LE PETIT CHOSE
   Alphonse Daudet

Ce roman est un peu autobiographique, Daniel, c'est Alphonse Daudet. Daniel, adulte, retourne dans un quartier de Paris où il a habité quand il était adolescent. Il est déjà vieux et se souvient avec nostalgie d'une période de sa vie qu'il a aimée.

Notez comment Daniel, dans sa mésaventure, est passé de la gêne à la honte et à la colère.

Il y a, sur la place de Saint-Germain-des-Prés, dans le coin de l'église, à gauche et tout au bord des toits, une petite fenêtre qui me serre le cœur chaque fois que je la regarde. C'est la fenêtre de notre ancienne chambre ; et, encore aujourd'hui, quand je passe par-là, je me jure que le Daniel d'autrefois est toujours là-haut, assis à sa table contre la vitre, et qu'il sourit de pitié en voyant dans la rue le Daniel d'aujourd'hui triste et déjà courbé. Ah ! Vieille horloge de Saint-Germain, que de belles heures tu m'as sonnées quand j'habitais là-haut, avec la mère Jacques ! Est-ce que tu ne pourrais pas m'en sonner encore quelques-unes de ces heures de vaillance et de jeunesse ? J'étais si heureux dans ce temps-là ! Je travaillais de si bon cœur !

Le matin, on se levait avec le jour. Jacques, tout de suite, s'occupait du ménage. Il allait chercher de l'eau, balayait la chambre, rangeait ma table. Moi, je n'avais le droit de toucher à rien. Si je lui disais :
- Jacques, veux-tu que je t'aide ?
Jacques se mettait à rire :
- Tu n'y songes pas, Daniel. Et la dame du premier ?
Avec ces deux mots gros d'allusions, il me fermait la bouche. Voici pourquoi : Pendant les premiers jours de notre vie à deux, c'était moi qui étais chargé de descendre chercher de l'eau dans la cour. À une autre heure de la journée, je n'aurais peut-être pas osé ! Mais, le matin, toute la maison dormait encore, et ma vanité ne risquait pas d'être rencontrée dans l'escalier une cruche à la main. Je descendais, en m'éveillant, à peine vêtu. À cette heure-là, la cour était déserte. Quelquefois, un palefrenier en casaque rouge nettoyait ses harnais près de la pompe. C'était le cocher de la dame du premier, une jeune créole très élégante dont on s'occupait beaucoup dans la maison. La présence de cet homme suffisait pour me gêner ; quand il était là, j'avais honte, je pompais vite et je remontais avec ma cruche à moitié remplie.
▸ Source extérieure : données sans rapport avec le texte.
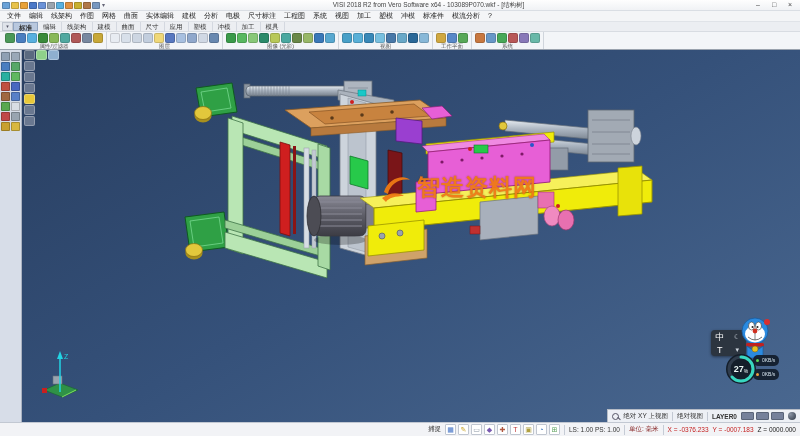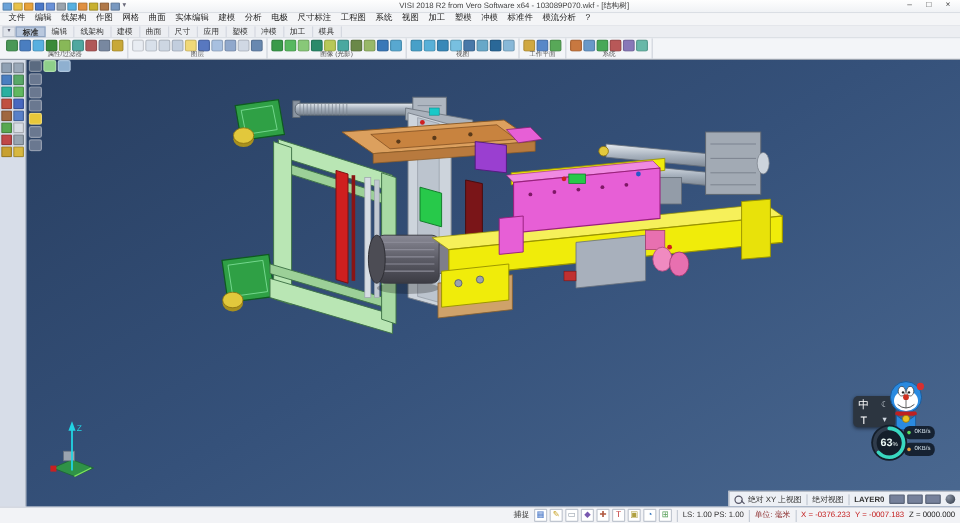"智造资料网" div.watermark { html: none -> <div> <svg> <path></path> <path></path> </svg> <span>智造资料网</span> </div> }
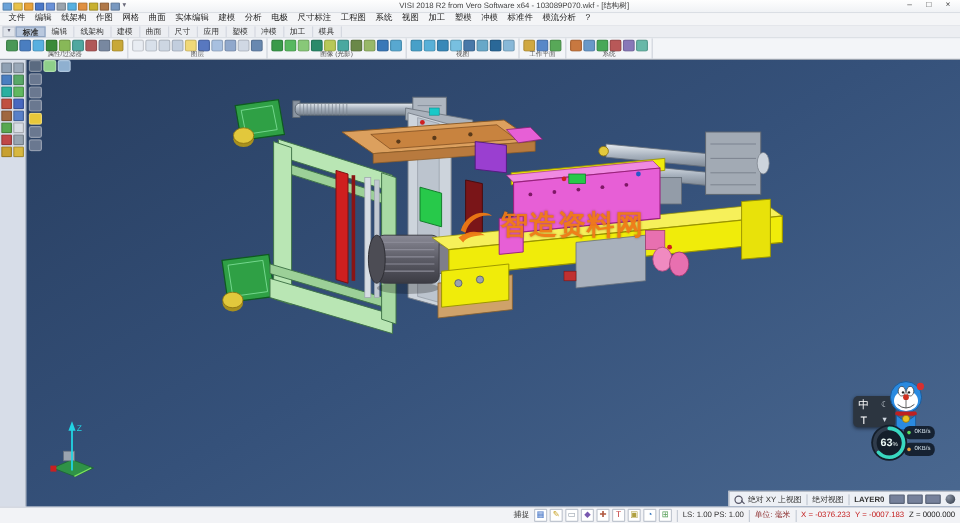"63" span { text: 63 -> 27 }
Une fois en haut, je me trouvais très ridicule, ce qui ne m'empêchait pas d'être aussi gêné le lendemain, si j'apercevais la casaque rouge dans la cour.
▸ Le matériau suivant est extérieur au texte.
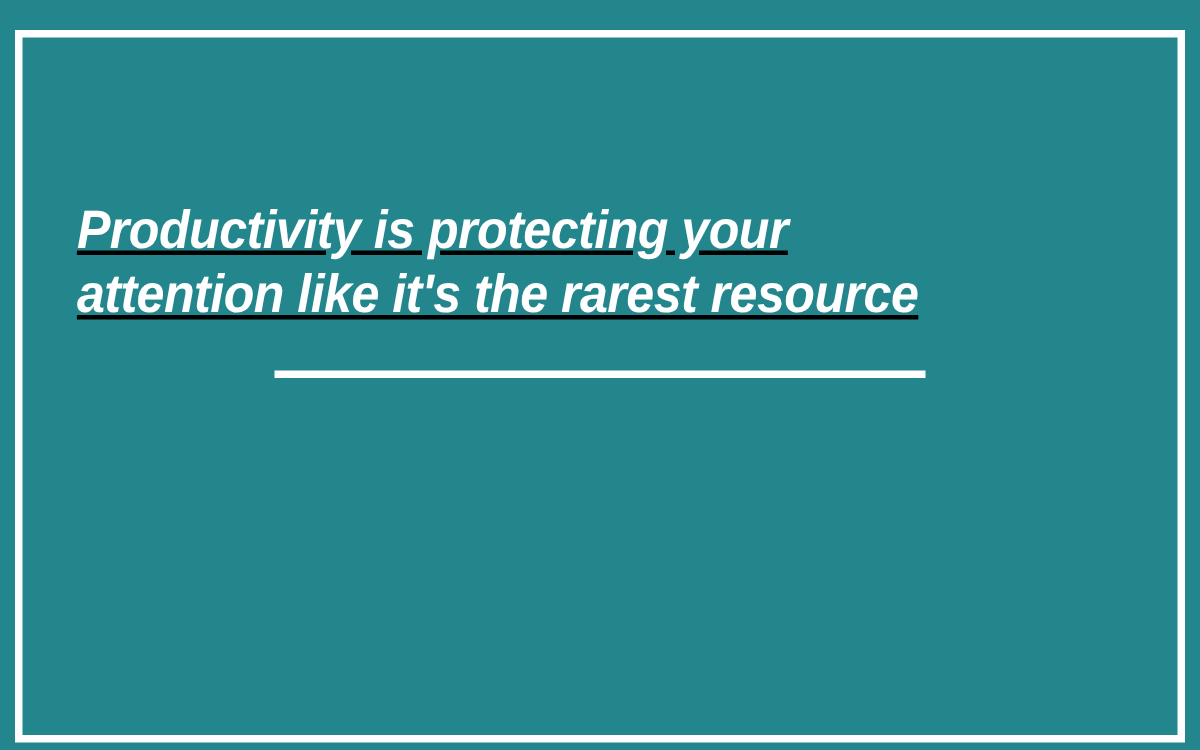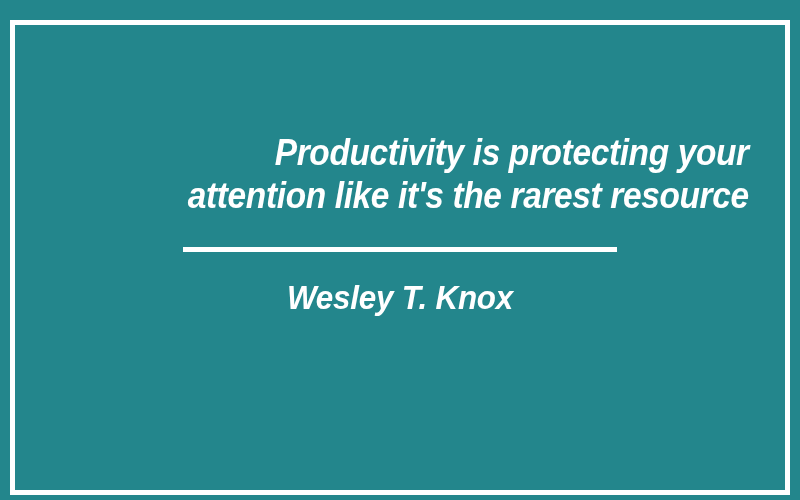"Productivity is protecting your" .quote-block { text-align: right -> left; text-decoration: none -> underline }
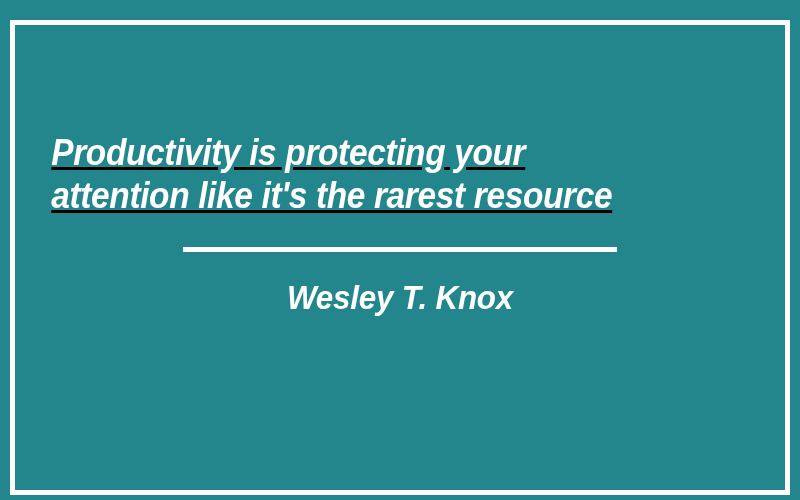"Wesley T. Knox" div.author-block { html: <div> <p>Wesley T. Knox</p> </div> -> none }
Or, un matin que j'avais eu la chance d'éviter cette formidable casaque, je remontais allègrement et ma cruche toute pleine, lorsque, à la hauteur du premier étage, je me trouvai face à face avec une dame qui descendait. C'était la dame du premier. Droite et fière, les yeux baissés sur un livre, elle allait lentement dans un flot d'étoffes soyeuses. À première vue, elle me parut belle, quoiqu'un peu pâle ; ce qui me resta d'elle, surtout, c'est une petite cicatrice blanche qu'elle avait dans un coin, au-dessous de la lèvre. En passant devant moi, la dame leva les yeux. J'étais debout contre le mur, ma cruche à la main, tout rouge et tout honteux. Pensez ! Être surpris ainsi comme un porteur d'eau, mal peigné, ruisselant, le cou nu, la chemise entr'ouverte. Quelle humiliation ! J'aurais voulu entrer dans la muraille. La dame me regarda un moment bien en face d'un air de reine indulgente, avec un petit sourire, puis elle passa... Quand je remontai, j'étais furieux. Je racontai mon aventure à Jacques, qui se moqua beaucoup de ma vanité ; mais le lendemain, il prit la cruche sans rien dire et descendit. Depuis lors, il descendit ainsi tous les matins ; et moi, malgré mes remords, je le laissais faire : j'avais trop peur de rencontrer encore la dame du premier.